If you have business at Manteca City Hall you’d better take care of it by 5:30 p.m. Thursday.

That’s because a combination of furloughs, a Friday flex day and Thanksgiving will shut down nonessential municipal services until Monday, Nov. 26.

The city also will shut down from Dec. 20 to Jan. 1 as part of its furlough strategy to keep costs down while maintaining the highest feasible level of service.

The furloughs were instituted four years ago as a way to avoid additional cutbacks. Manteca had 420 municipal workers back then. Today the ranks have been whittled down to 317 through attrition and layoffs.

Furloughs - essentially forced non-paid days off - saves Manteca’s stressed general fund that covers the cost of day-to-day services  such as police and fire just over $354,600 a year. That averages out to $1,118 that an average city worker has given up on an annual basis through furloughs. The savings is equivalent to the overall compensation including benefits of three police officers. Municipal workers have seen a loss in their compensation between benefits, salary cuts and such in excess of 20 percent.
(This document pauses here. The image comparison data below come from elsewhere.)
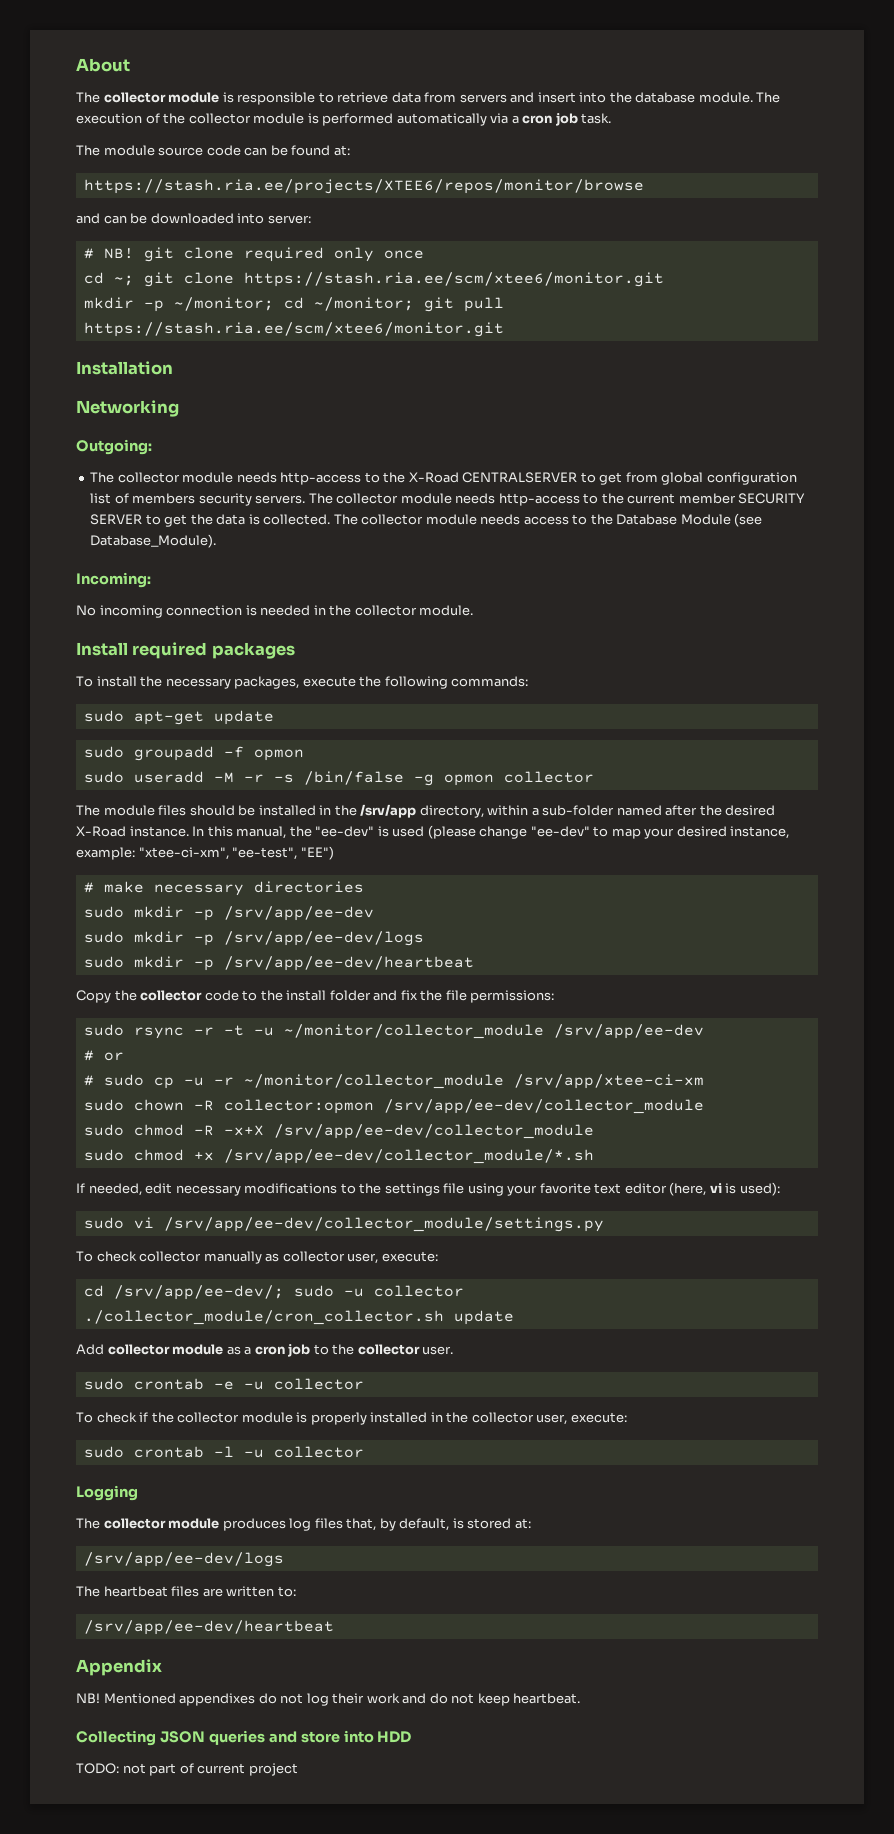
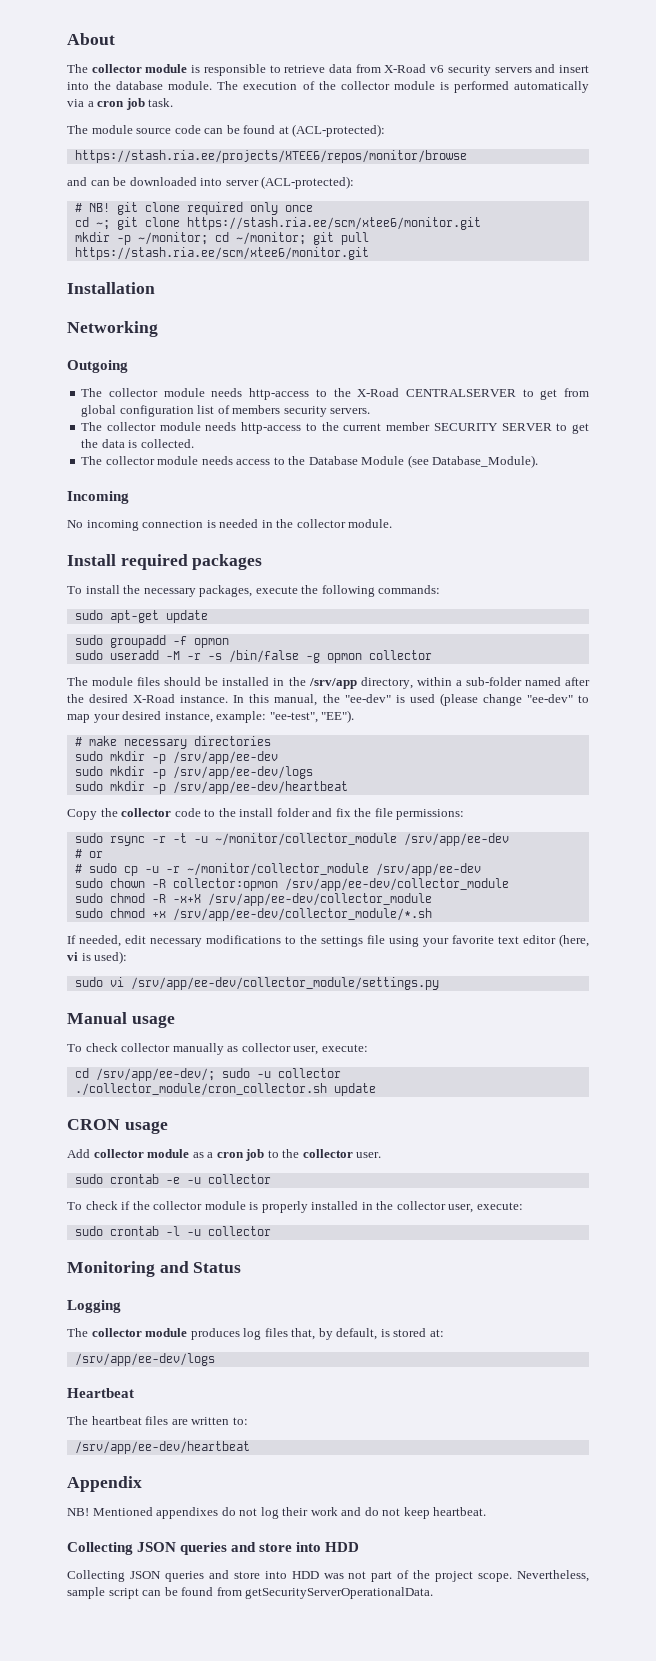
(457, 97) none -> [384,64,491,76] X-Road v6 security
[333,145,350,156] at: -> [278,124,386,137] at (ACL-protected):
[267,215,311,224] server: -> [225,176,355,189] server (ACL-protected):
[76,439,152,455] Outgoing: -> [67,360,128,373] Outgoing
(306, 499) none -> (371, 411) //
(331, 519) none -> (194, 443) //
[76,572,151,588] Incoming: -> [67,491,129,504] Incoming
[138,846,334,860] "xtee-ci-xm", "ee-test", "EE") -> [269,710,355,723] "ee-test", "EE").
[513,1074,704,1089] /srv/app/xtee-ci-xm -> [375,863,481,876] /srv/app/ee-dev
(604, 1224) none -> [67,1012,175,1028] // Manual usage
(514, 1317) none -> [67,1119,168,1134] // CRON usage
(364, 1452) none -> [67,1261,242,1277] // Monitoring and Status
(284, 1559) none -> [67,1388,134,1398] // Heartbeat
[76,1763,298,1776] TODO: not part of current project -> [67,1570,589,1582] [67,1587,434,1599] Collecting JSON queries and store into HDD was not part of the project scope. Nevertheless, sample script can be found from getSecurityServerOperationalData.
Manteca went to flex days - nine working days every two week as opposed to 10 - to increase efficiency with a smaller staff plus extend business hours on Monday through Thursday to a half hour earlier and  a half hour  later.

City Manager Karen McLaughlin noted that water stops and starts will not take place during furloughs. Essential service such as garbage, police, and fire will operate on their normal schedules.